Is management requesting planning sheets in which you give them insights on what you deliver and when?
There are a couple of problems with classic planning approach. And there is an alternative which connects better with an Agile approach.
Output
Let’s briefly go over the issues with the classic approach regarding planning.
These plans are timelines that show when deliverables need to be produced. The deliverables are part of the product and yes, they probably need to be produced. Otherwise you can’t create a product. The problem starts when you want to indicate a point in the future where you produce or release the deliverables. Therefor you need to estimate all the different deliverables. And this is the biggest issue in this classic planning approach. Many blogpost are written about estimating and predicting. I wrote an article about it as well.
Next to that, management requesting these classic plans, are interested in how much work you and your team can do. And it could very well be a KPI within your organisation, with all its consequences.
I sincerely hope you’ll agree with me when I say that classic plans and their KPI’s are outdated.
Even when you perfectly follow the plan and deliver what you put down in that sheet, the output you’re delivering does not say anything about how the product is received by the customer or whether it adds value. You’re missing the outcome in your plan.
The alternative takes outcome into account.
Outcome
A plan should reflect outcome instead of output. Outcome is something that has value. Value to your users, your company, your stakeholders. And when I say reflect, I mean that outcome should be your deliverable.
If you have a Product Goal, use this in your plan.
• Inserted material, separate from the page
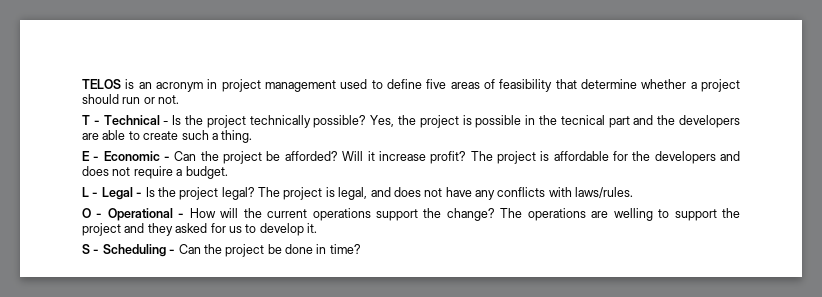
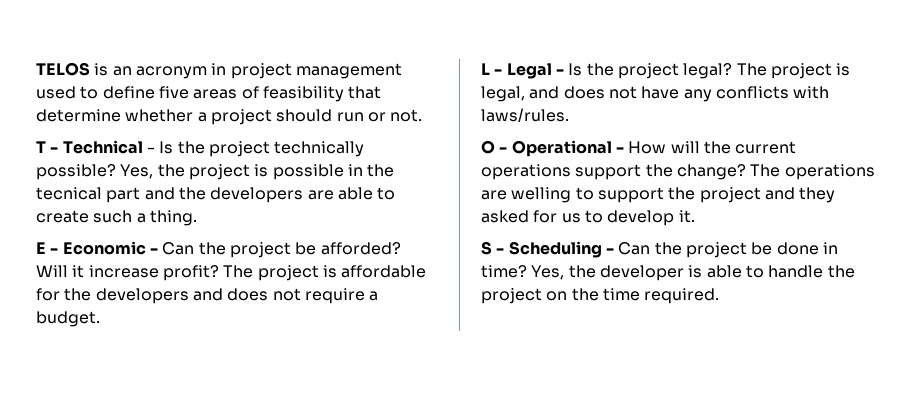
+ Yes, the developer is able to handle the project on the time required.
If you do not have a Product Goal, get one.
Let’s look at an example.
The Product Goal is: stock availability increase to 95%.
So the increase of this stock availability is the ultimate goal for you and your team. Everything you do with your team is about this goal. All of the features, experiments, A/B tests, hypotheses validations, UX researches, etc have the purpose to increase this number.
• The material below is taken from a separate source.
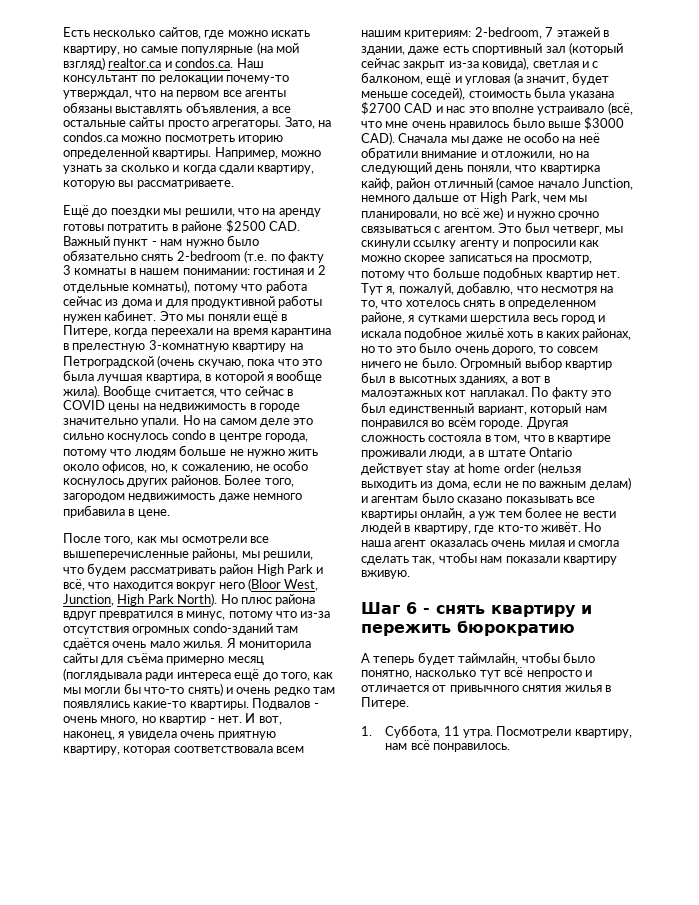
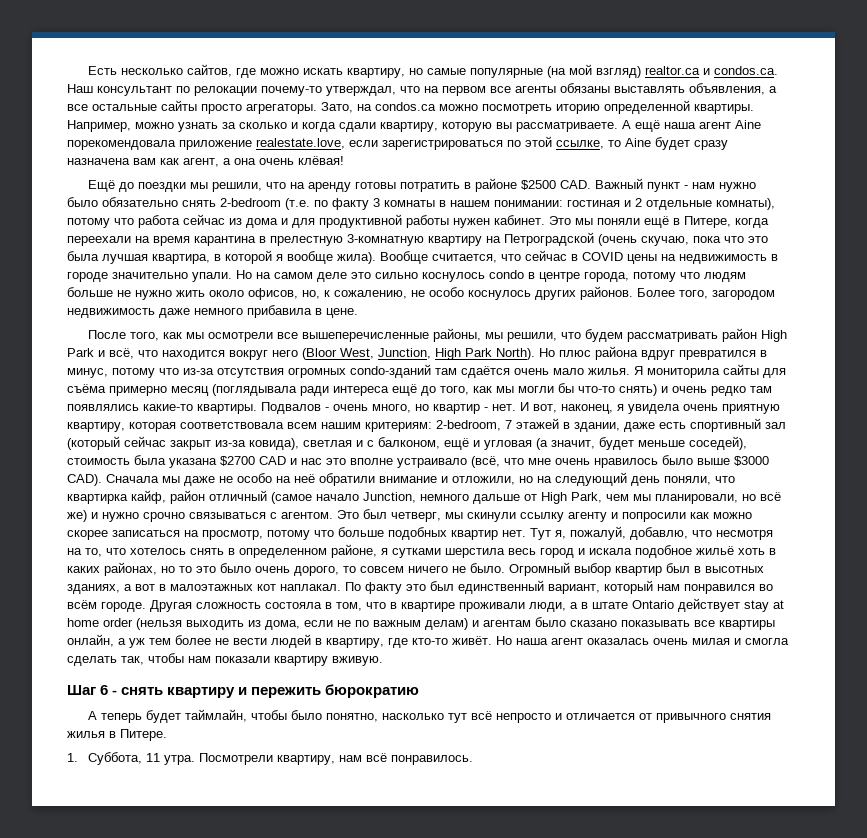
+ А ещё наша агент Aine порекомендовала приложение realestate.love, если зарегистрироваться по этой ссылке, то Aine будет сразу назначена вам как агент, а она очень клёвая!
The Product Goal is the one thing you and your team are aiming for. So replace that classic planning with one that is focused around this Product Goal. Use actionable metrics and start updating your management with the numbers that reflect outcome.
Conclusion
The time you spend on planning can be better used to build and then validate your assumptions.
When you’re in a situation where management is asking for detailed classical planning, provide them this alternative and keep them updated through out the entire process.